Tele.Síntese: De qualquer maneira, isso abre um leque de maior concorrência com o mercado exterior?
Miguel: Não só com o exterior. Mas também, por outro lado, chama mais atenção para que essas empresas venham fazer essas etapas produtivas no Brasil para atender a demanda do fabricante do bem final.
Tele.Síntese: Quantas empresas são beneficiadas com esses incentivos?
Miguel: Nós temos incentivadas 670 empresas e 550 empresas usufruindo. Tem empresa que é beneficiária, mas às vezes o produto defasou. Isso é só a Lei de Informática e só fora Manaus. Mas há empresas que atuam em Manaus e fora de Manaus. Por exemplo, Samsung tem fábrica em Campinas e tem fábrica em Manaus. A Flextronics também tem fábrica em Manaus e em São Paulo.
Tele.Síntese: Quanto é a renúncia fiscal para esses bens incentivados?
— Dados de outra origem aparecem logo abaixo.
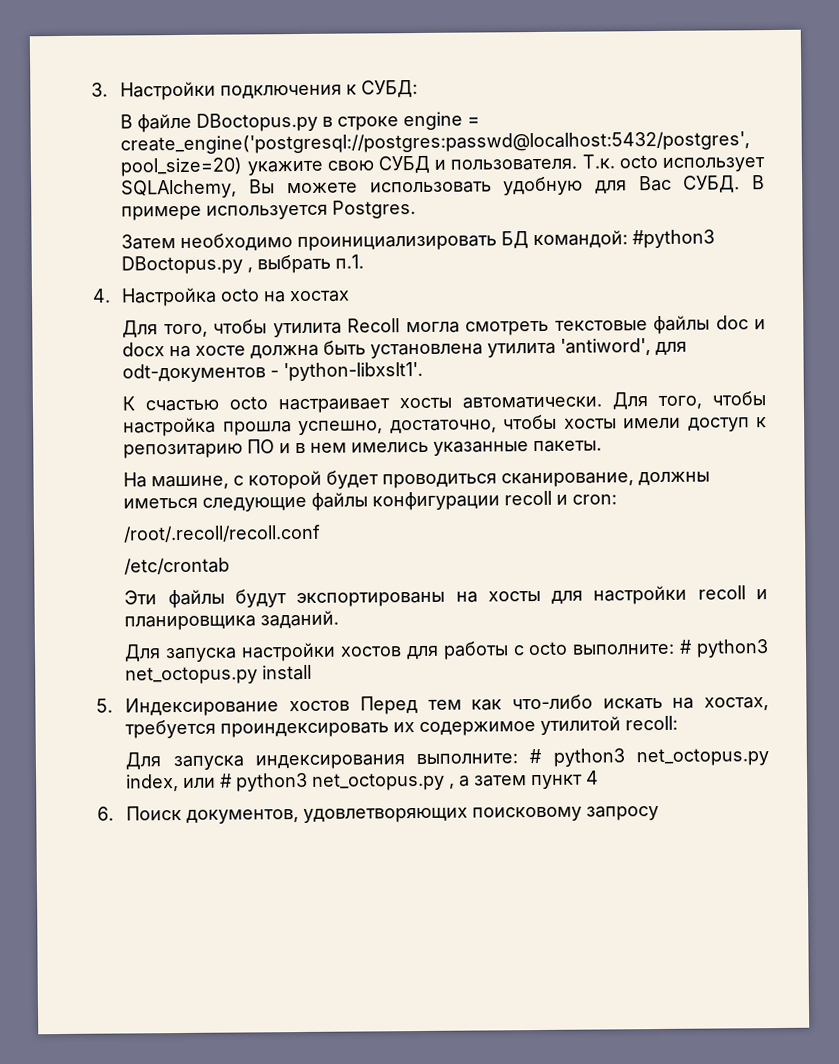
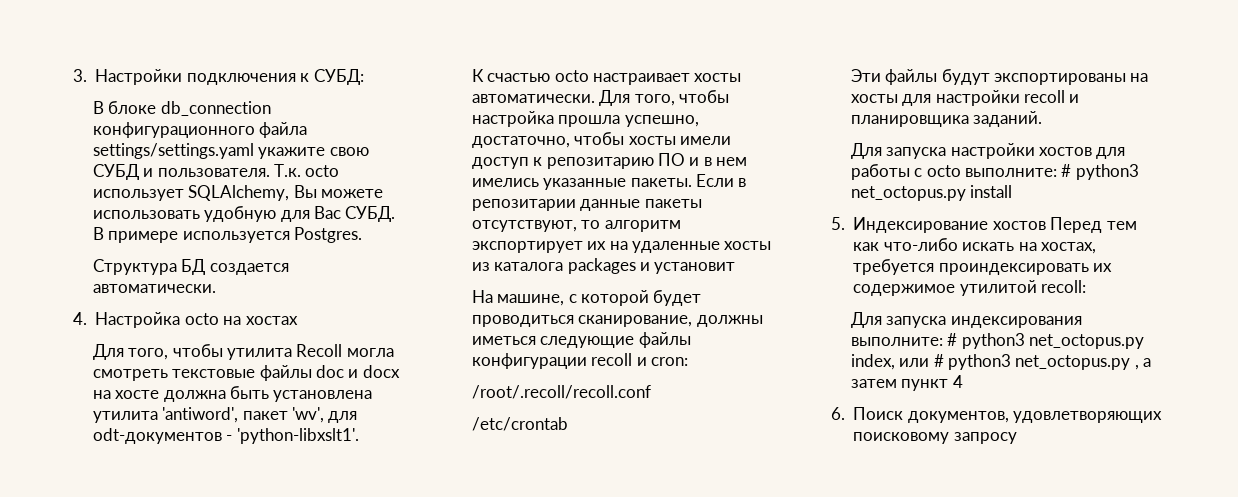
- В файле DBoctopus.py в строке engine = create_engine('postgresql://postgres:passwd@localhost:5432/postgres', pool_size=20) укажите свою СУБД и пользователя.
+ В блоке db_connection конфигурационного файла settings/settings.yaml укажите свою СУБД и пользователя.
- Затем необходимо проинициализировать БД командой: #python3 DBoctopus.py , выбрать п.1.
+ Структура БД создается автоматически.
- Для того, чтобы утилита Recoll могла смотреть текстовые файлы doc и docx на хосте должна быть установлена утилита 'antiword', для odt-документов - 'python-libxslt1'.
+ Для того, чтобы утилита Recoll могла смотреть текстовые файлы doc и docx на хосте должна быть установлена утилита 'antiword', пакет 'wv', для odt-документов - 'python-libxslt1'.
+ Если в репозитарии данные пакеты отсутствуют, то алгоритм экспортирует их на удаленные хосты из каталога packages и установит

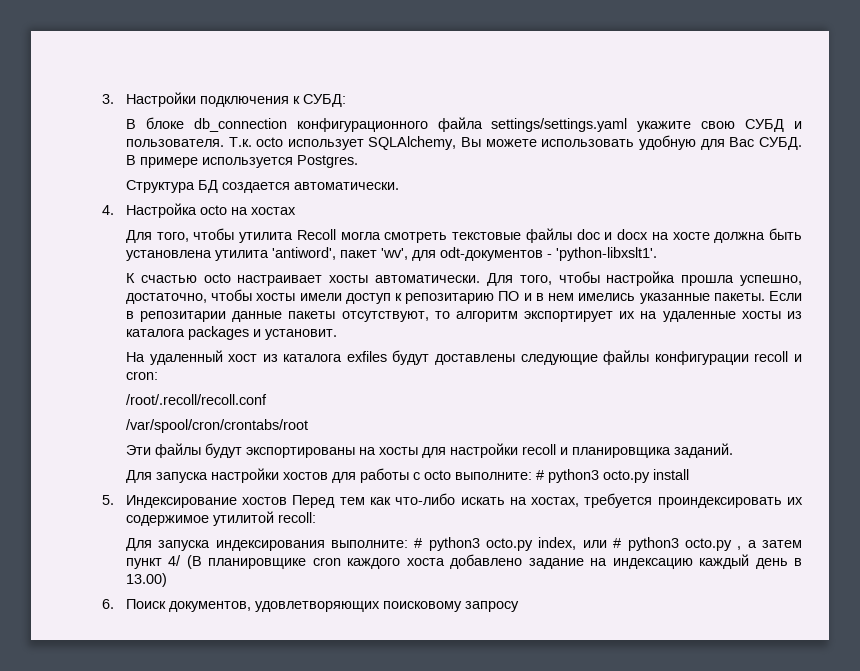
- Если в репозитарии данные пакеты отсутствуют, то алгоритм экспортирует их на удаленные хосты из каталога packages и установит
+ Если в репозитарии данные пакеты отсутствуют, то алгоритм экспортирует их на удаленные хосты из каталога packages и установит.
- На машине, с которой будет проводиться сканирование, должны иметься следующие файлы конфигурации recoll и cron:
+ На удаленный хост из каталога exfiles будут доставлены следующие файлы конфигурации recoll и cron:
- /etc/crontab
+ /var/spool/cron/crontabs/root
- Для запуска настройки хостов для работы с octo выполните: # python3 net_octopus.py install
+ Для запуска настройки хостов для работы с octo выполните: # python3 octo.py install
- Для запуска индексирования выполните: # python3 net_octopus.py index, или # python3 net_octopus.py , а затем пункт 4
+ Для запуска индексирования выполните: # python3 octo.py index, или # python3 octo.py , а затем пункт 4/ (В планировщике cron каждого хоста добавлено задание на индексацию каждый день в 13.00)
Miguel: A renúncia do governo é de R$ 5,2 bilhões. Só que a arrecadação com outros tributos é de R$ 9,8 bilhões. Não há isenção de IPI, mas redução de 80%. O IPI médio desses produtos é de 15%. A renúncia é de 12%, com o pagamento de 3% do tributo. Além disso, as empresas pagam PIS/Cofins, ICMS e Imposto de Renda. Tem aí uma boa arrecadação diante desse benefício. Ainda precisamos computar R$ 1,5 bilhão de P&D, o que é uma contrapartida obrigatória
Tele. Síntese: Poderá haver um regime de crédito tributário mais abrangente do que existe hoje em razão dessas mudanças?
Miguel: Pela decisão da OMC, o prazo final acordado termina em 31 de dezembro. Precisamos mudar a legislação, o que significa não ter mais isenção de IPI. Será um outro regime, um outro programa. Nós temos que transformar essa redução do IPI em outro benefício que é dado para a empresa. Algo parecido com modelo do Rota 2030 porque também o Inovar-auto foi condenado, só que o Inovar-Auto acabou e foi transformado em programa de crédito.
Telesíntese: Mas há a ameaça ou não sobre os incentivos fiscais que hoje existem em TIC?
Miguel: Posso falar aqui pelo Ministério de Ciência e Tecnologia. Nós estamos trabalhando, conforme determinação do secretário [Paulo Alvim, de Inovação e Empreendedorismo], do secretário executivo [Julio Semeghini] e do ministro [Marcos Pontes], para ver alternativas para essa modernização. O Brasil. não tem hipótese nenhuma aqui do governo, de ser retaliado por não cumprir as decisões da OMC. Por outro lado, também internamente, nós não queremos que as empresas judicializem esse processo. Se você retira agora esse incentivo, pela legislação atual, as empresas vão se sentir no direito de judicializar essa questão. Isso também ninguém quer. Nem desrespeitar a decisão da OMC nem desrespeitar a concessão de incentivo, que está previsto até 2029 . A indústria está operando, está gerando empregos, vai investir em P&D. Nós estamos trabalhando exatamente nessa revisão para o prazo de 31 de dezembro.
Telesíntese: Então, os incentivos fiscais serão mantidos?
Miguel:. Não vou dizer que será mantido igualzinho. Vamos ter que mudar esses dispositivos da redução do IPI. Isso já está decidido. No caso da Lei de Informática, há um outro componente que preocupa muito as empresas, e os governos estaduais, que é uma possível migração para Manaus. Mas será uma decisão da empresa. O governo não pode forçar as empresas a tomar essa decisão. Nem todas as empresas vão migrar, aí tem desemprego. Tecnicamente, vamos ajustar com o Ministério da Economia e, por último, vamos levar para o Itamaraty. Depois vamos fazer consulta pública. Vamos trabalhar recebendo sugestões dos fabricantes, também de associações. Vamos interagir com eles e com o Congresso.